The ingredients list is quite long, but to me the ingredients are all vital to the success of a tasty frittata.
I was close to making this with only 7 eggs. But I couldn’t. I don’t like that number, especially when it concerns eggs.
¼ jap pumpkin, diced into 2cm cubes
1 regular-sized kumara, diced into 2cm cubes
6 garlic cloves, roughly chopped
2 sprigs rosemary, picked and chopped
1 large onion, sliced
1 Tbsp each of soy sauce and honey
1 handful of fresh parsley, finely chopped
1 handful basil, finely chopped
8 sundried tomatoes, finely chopped
1 handful grated parmesan cheese, plus more for sprinkling on top
1 Tbsp sour cream
2 tsp Dijon mustard
1 tsp stock powder
21 (just kidding – a handful is fine) pitted kalamata olives, halved
2oog feta, in 1cm cubes
8 cherry tomatoes, halved
more green herby stuff for decoration
First of all, preheat the oven to 200°C and combine the pumpkin, the kumara, the garlic, the rosemary, some seasoning and a few tablespoons of olive oil in a baking dish and roast for 20-30 minutes until tender. Remove and cool slightly.
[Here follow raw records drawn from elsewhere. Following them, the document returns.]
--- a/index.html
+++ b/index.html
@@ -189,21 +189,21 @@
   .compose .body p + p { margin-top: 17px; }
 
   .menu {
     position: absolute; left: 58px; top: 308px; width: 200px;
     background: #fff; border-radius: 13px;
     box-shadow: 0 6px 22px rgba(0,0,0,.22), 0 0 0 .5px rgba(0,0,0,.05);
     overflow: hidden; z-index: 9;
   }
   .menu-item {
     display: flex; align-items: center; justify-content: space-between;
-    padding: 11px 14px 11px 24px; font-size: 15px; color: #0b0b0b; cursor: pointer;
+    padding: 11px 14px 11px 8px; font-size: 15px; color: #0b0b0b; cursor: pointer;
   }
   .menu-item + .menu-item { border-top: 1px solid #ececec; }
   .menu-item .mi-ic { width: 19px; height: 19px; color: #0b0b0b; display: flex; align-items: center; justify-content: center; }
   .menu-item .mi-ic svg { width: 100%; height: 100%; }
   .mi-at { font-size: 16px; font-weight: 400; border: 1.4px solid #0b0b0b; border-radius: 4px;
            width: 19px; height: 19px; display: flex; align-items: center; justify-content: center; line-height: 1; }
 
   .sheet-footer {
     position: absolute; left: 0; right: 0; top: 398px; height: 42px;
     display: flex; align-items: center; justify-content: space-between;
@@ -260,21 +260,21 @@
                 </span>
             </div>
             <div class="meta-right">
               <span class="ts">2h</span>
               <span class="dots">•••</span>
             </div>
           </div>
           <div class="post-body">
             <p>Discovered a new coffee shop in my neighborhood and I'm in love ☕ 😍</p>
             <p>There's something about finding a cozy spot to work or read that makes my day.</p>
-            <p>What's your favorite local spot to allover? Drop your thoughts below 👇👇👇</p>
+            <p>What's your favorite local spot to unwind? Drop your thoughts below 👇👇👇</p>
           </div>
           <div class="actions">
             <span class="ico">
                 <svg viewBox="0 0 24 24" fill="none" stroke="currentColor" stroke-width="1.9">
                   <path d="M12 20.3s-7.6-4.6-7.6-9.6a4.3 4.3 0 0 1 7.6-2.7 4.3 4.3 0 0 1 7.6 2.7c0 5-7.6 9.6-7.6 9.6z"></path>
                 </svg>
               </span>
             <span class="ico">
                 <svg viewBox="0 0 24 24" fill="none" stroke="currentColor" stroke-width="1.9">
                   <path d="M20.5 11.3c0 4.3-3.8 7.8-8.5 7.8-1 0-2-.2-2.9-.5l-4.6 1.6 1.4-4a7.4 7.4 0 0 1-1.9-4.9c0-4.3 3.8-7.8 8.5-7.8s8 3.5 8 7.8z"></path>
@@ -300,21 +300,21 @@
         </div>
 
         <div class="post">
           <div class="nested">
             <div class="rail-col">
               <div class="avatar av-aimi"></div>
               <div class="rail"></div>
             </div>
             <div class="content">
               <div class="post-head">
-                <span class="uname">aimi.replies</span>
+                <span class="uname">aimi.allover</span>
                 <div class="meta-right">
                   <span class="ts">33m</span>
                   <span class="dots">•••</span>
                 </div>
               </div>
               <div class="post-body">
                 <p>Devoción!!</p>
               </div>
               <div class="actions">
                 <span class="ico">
In the meantime, fry the onion in a saucepan until soft. Add the honey and soy and let it caramelize nicely. Remove from heat.
In a medium sized bowl, combine the herbs, sundrieds, cheese, sour cream, mustard, seasoning and eggs and whisk until combined. Add the roasted veggies and the onion and mix. Transfer into a lined, 25x25cm square baking dish. Top with the set aside parmesan, the olives, feta and cherry tomatoes, and put it back into the oven for 30 minutes until set.
Let it cool, and top it with chopped herbs and cut into squares, stars or rectangles, whatever may tickle your fancy.